Those Regulations expired on 1 September 1994 and since that date the practice in South Australia has been to make new Regulations every 2 years which revoke and replace the existing Regulations.
19. The Regulations which were in force when the applicant lodged the notice under s19 of the MR Act with the respondent were the Mines and Works Inspection Regulations 1996. Under reg 5(1), only a person who holds the "appropriate qualifications" might be appointed as the manager of a mine. Regulation 6 provided that the "appropriate qualification" for the manager of a mine (other than a quarry) at which 20 or more persons were working was a "first-class mine-manager's certificate", and an "appropriate qualification" for the manager of a mine (other than a quarry) at which fewer than 20 persons were working, and for the manager of a quarry, was, inter alia, a "first-class mine-manager's certificate". Clauses 5, 6 and 7 of sched 1 to the Regulations authorised the Board of Examiners to grant first-class mine-manager's certificates, second-class mine-manager's certificates, and quarry manager's certificates, respectively. Clause 8 of sched 1 authorised the Board of Examiners to issue "restricted certificates". Clause 8(2) provided:
"A restricted certificate must contain a statement of the particular mine or particular class of mines that the holder of the certificate is entitled to manage".

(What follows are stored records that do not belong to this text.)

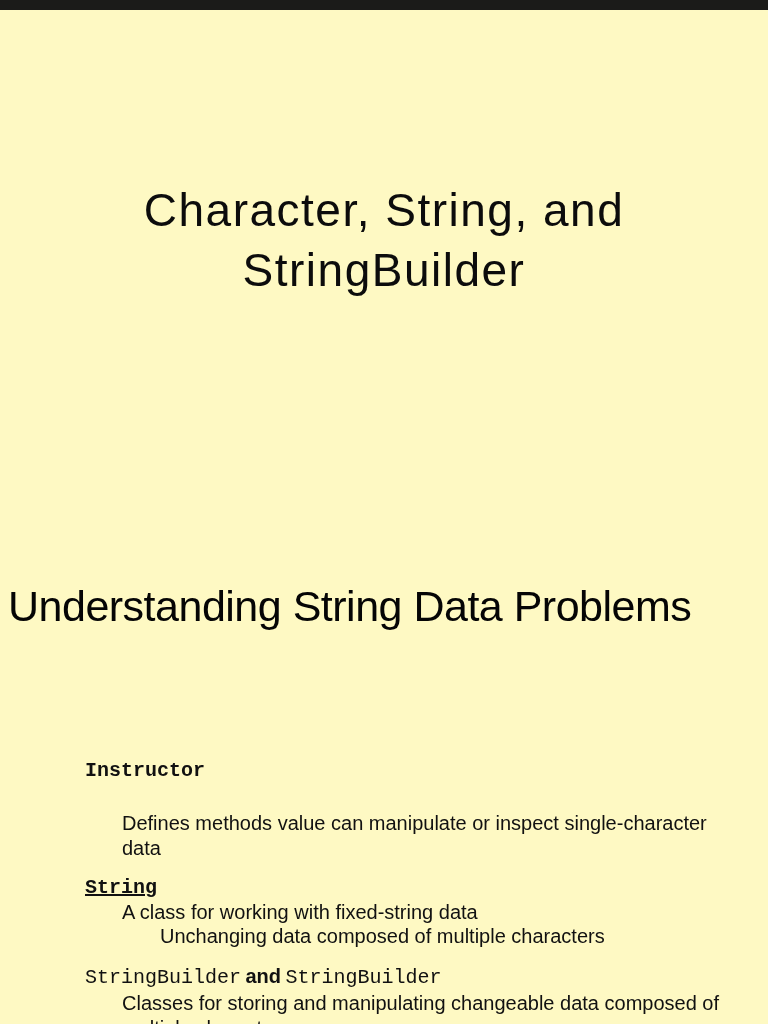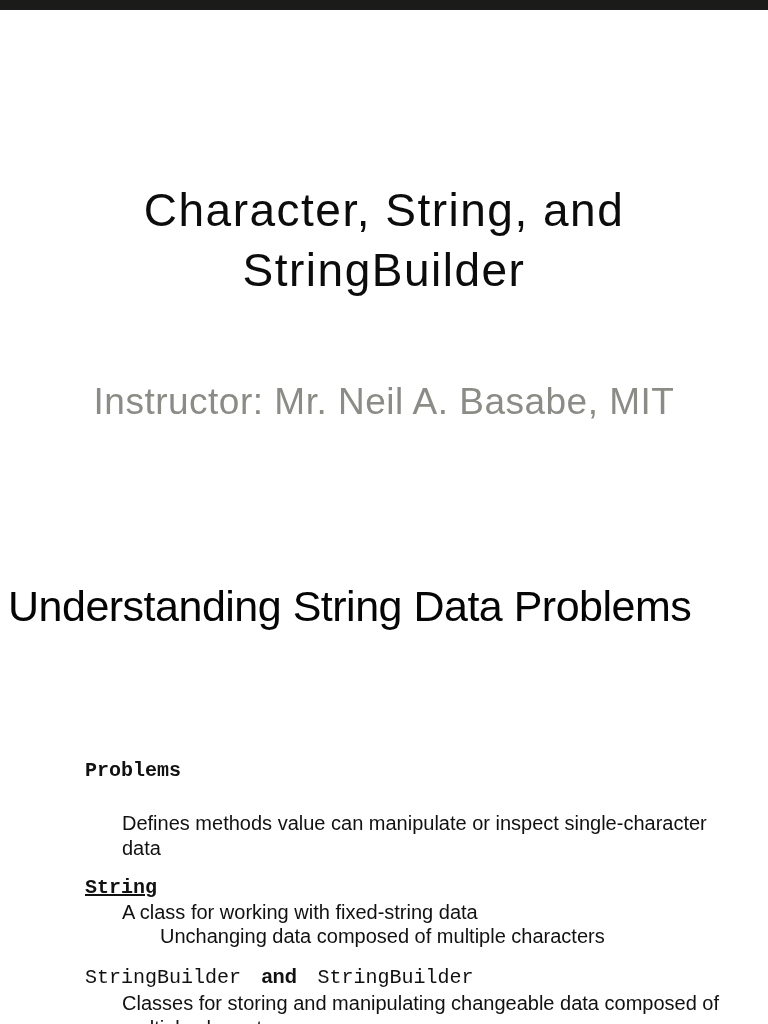--- a/index.html
+++ b/index.html
@@ -10,7 +10,7 @@
     width: 768px;
     height: 1024px;
     overflow: hidden;
-    background: #ffffff;
+    background: #fef9c3;
   }
 
   .top-bar {

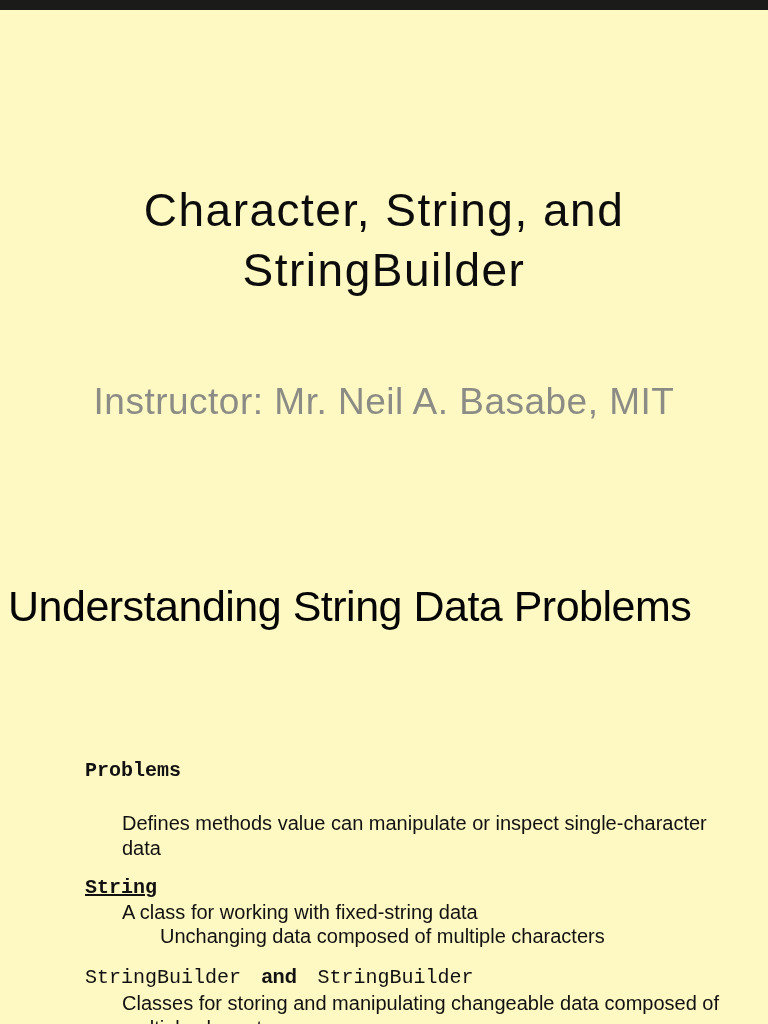--- a/index.html
+++ b/index.html
@@ -101,7 +101,6 @@
     <div>StringBuilder</div>
   </div>
 
-  <div class="slide-subtitle">Instructor: Mr. Neil A. Basabe, MIT</div>
 
   <div class="slide2-heading">Understanding String Data Problems</div>
 

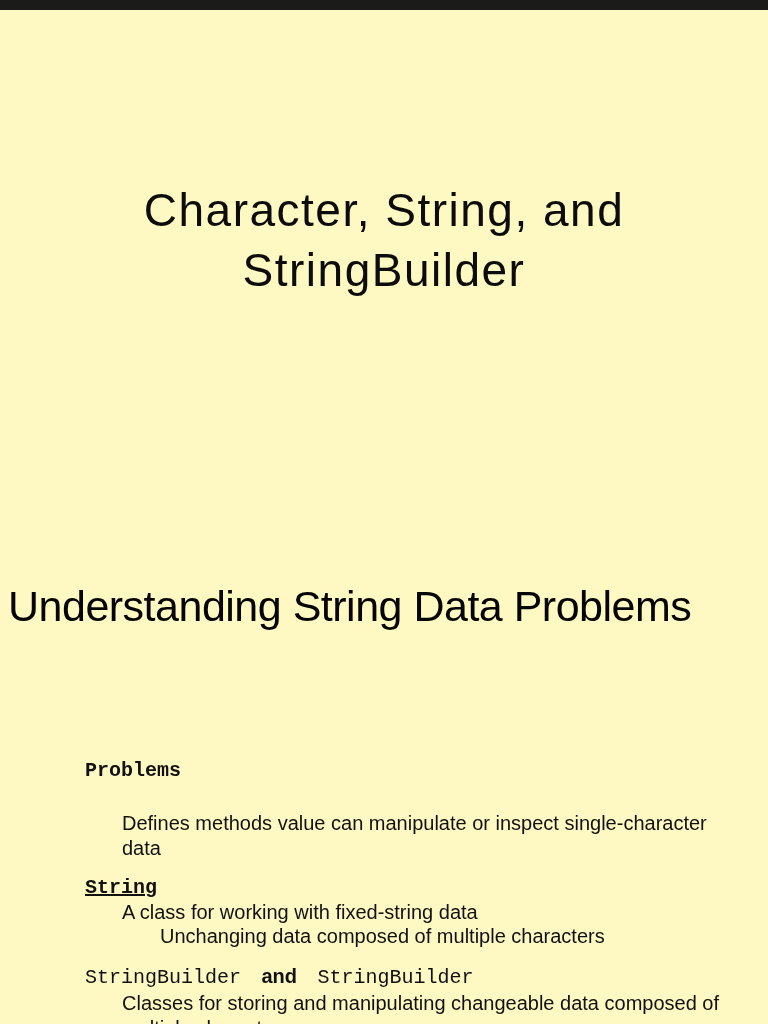--- a/index.html
+++ b/index.html
@@ -105,7 +105,7 @@
   <div class="slide2-heading">Understanding String Data Problems</div>
 
 
-  <div class="mono bold code1">Problems</div>
+  <div class="mono bold code1">Instructor</div>
   <div class="body-text bullet-1b">Defines methods value can manipulate or inspect single-character data</div>
 
   <div class="mono bold code2">String</div>

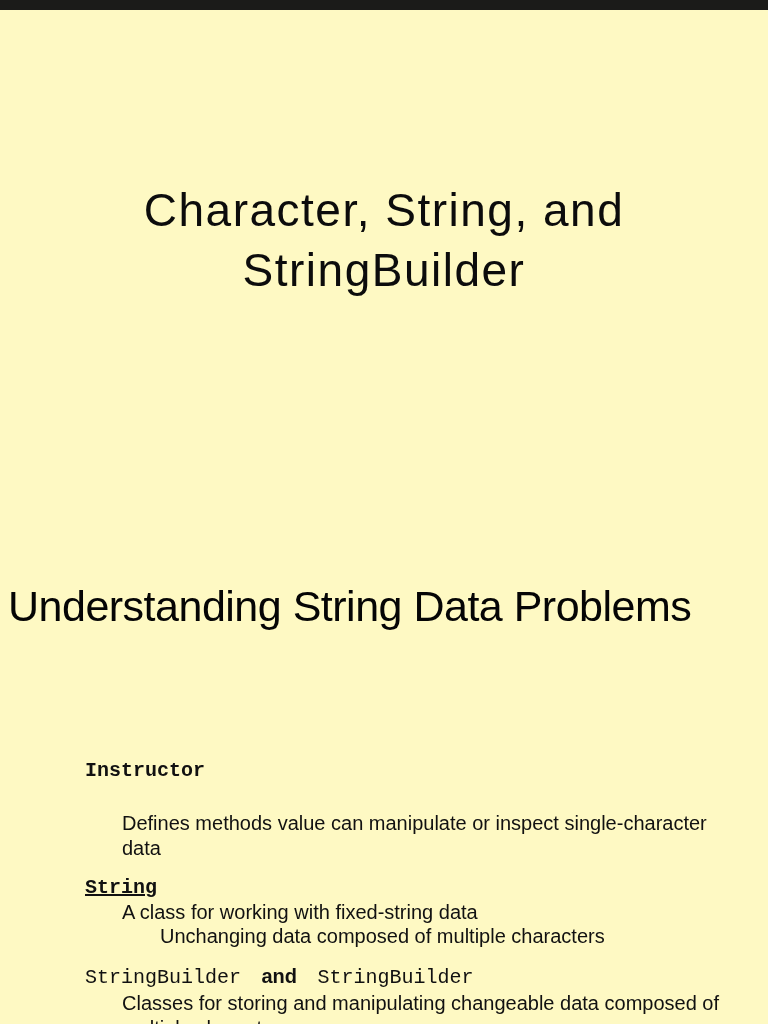--- a/index.html
+++ b/index.html
@@ -76,7 +76,7 @@
     font-weight: bold;
     font-size: 20px;
     color: #111111;
-    margin: 0 16px;
+    margin: 0 0;
   }
 
   .intro       { left: 45px;  top: 712px; white-space: nowrap; }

20. The Regulations which are presently in force are the Mines and Works Inspection Regulations 1998 whose relevant provisions are generally similar to the abovementioned corresponding provisions of the 1996 Regulations except that the certificates of competency which the Board of Examiners is authorised to grant, and which constitute "appropriate qualifications" for managers of mines or quarries, are now designated as: "first-class underground mine-manager's certificate", "second-class underground mine-manager's certificate", "first-class quarry-manager's certificate", and "second-class quarry-manager's certificate". Clause 5(2) of sched 1 to the 1998 Regulations provides:
"A person holding a first-class mine-manager's certificate immediately before the commencement of these regulations will be taken to have been granted a first-class underground mine-manager's certificate and a first-class quarry-manager's certificate under these regulations (subject to any restrictions imposed by the Board of Examiners)".
Western Australia
21. The relevant Western Australian legislation is the Mines Safety and Inspection Act 1994 and the Mines Safety and Inspection Regulations 1995 made under s104 of that Act. Prior to the commencement of that Act the relevant statutes relating to the regulation of mines were the Mines Regulation Act 1946 (which applied to mines other than coal mines) and the Coal Mines Regulation Act 1946 (which applied to coal mines). Both of those Acts were repealed and replaced by the Mines Safety and Inspection Act 1994 whose object was, inter alia, to consolidate the law relating to the safety, inspection and regulation of mines and mining operations.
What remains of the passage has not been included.